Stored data
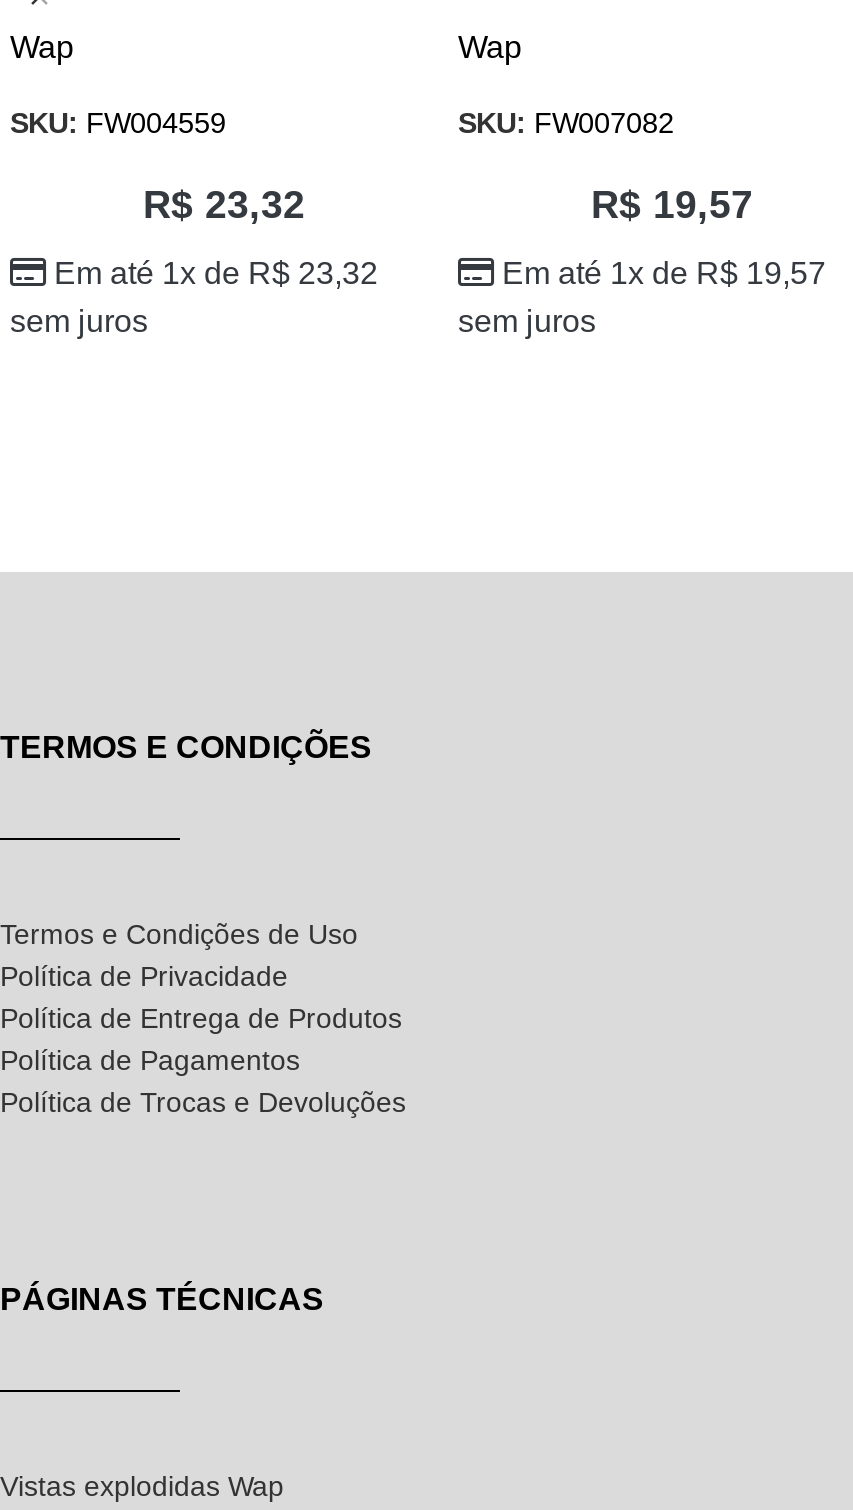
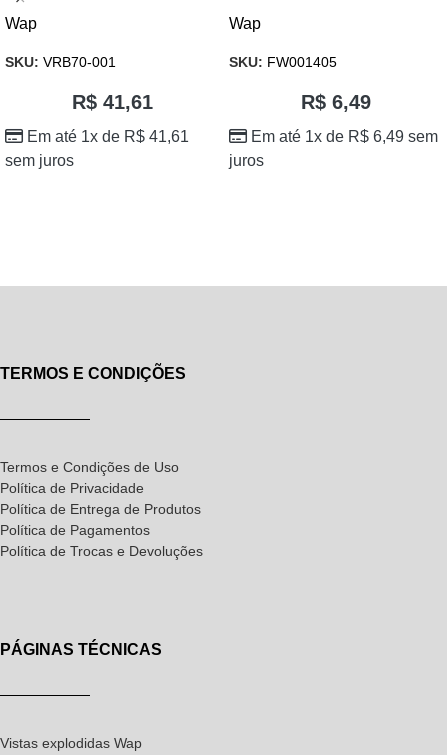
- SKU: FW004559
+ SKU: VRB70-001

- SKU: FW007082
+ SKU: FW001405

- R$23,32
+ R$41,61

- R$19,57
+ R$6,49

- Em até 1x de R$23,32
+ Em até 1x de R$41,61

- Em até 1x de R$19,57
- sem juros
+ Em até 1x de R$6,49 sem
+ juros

--- TASK ITEM ---
A word-for-word copy of the records is needed, one that contains no pictures.

--- WRITTEN RESPONSE ---
- SKU: FW004559
+ SKU: VRB70-001

- SKU: FW007082
+ SKU: FW001405

- R$23,32
+ R$41,61

- R$19,57
+ R$6,49

- Em até 1x de R$23,32
+ Em até 1x de R$41,61

- Em até 1x de R$19,57
- sem juros
+ Em até 1x de R$6,49 sem
+ juros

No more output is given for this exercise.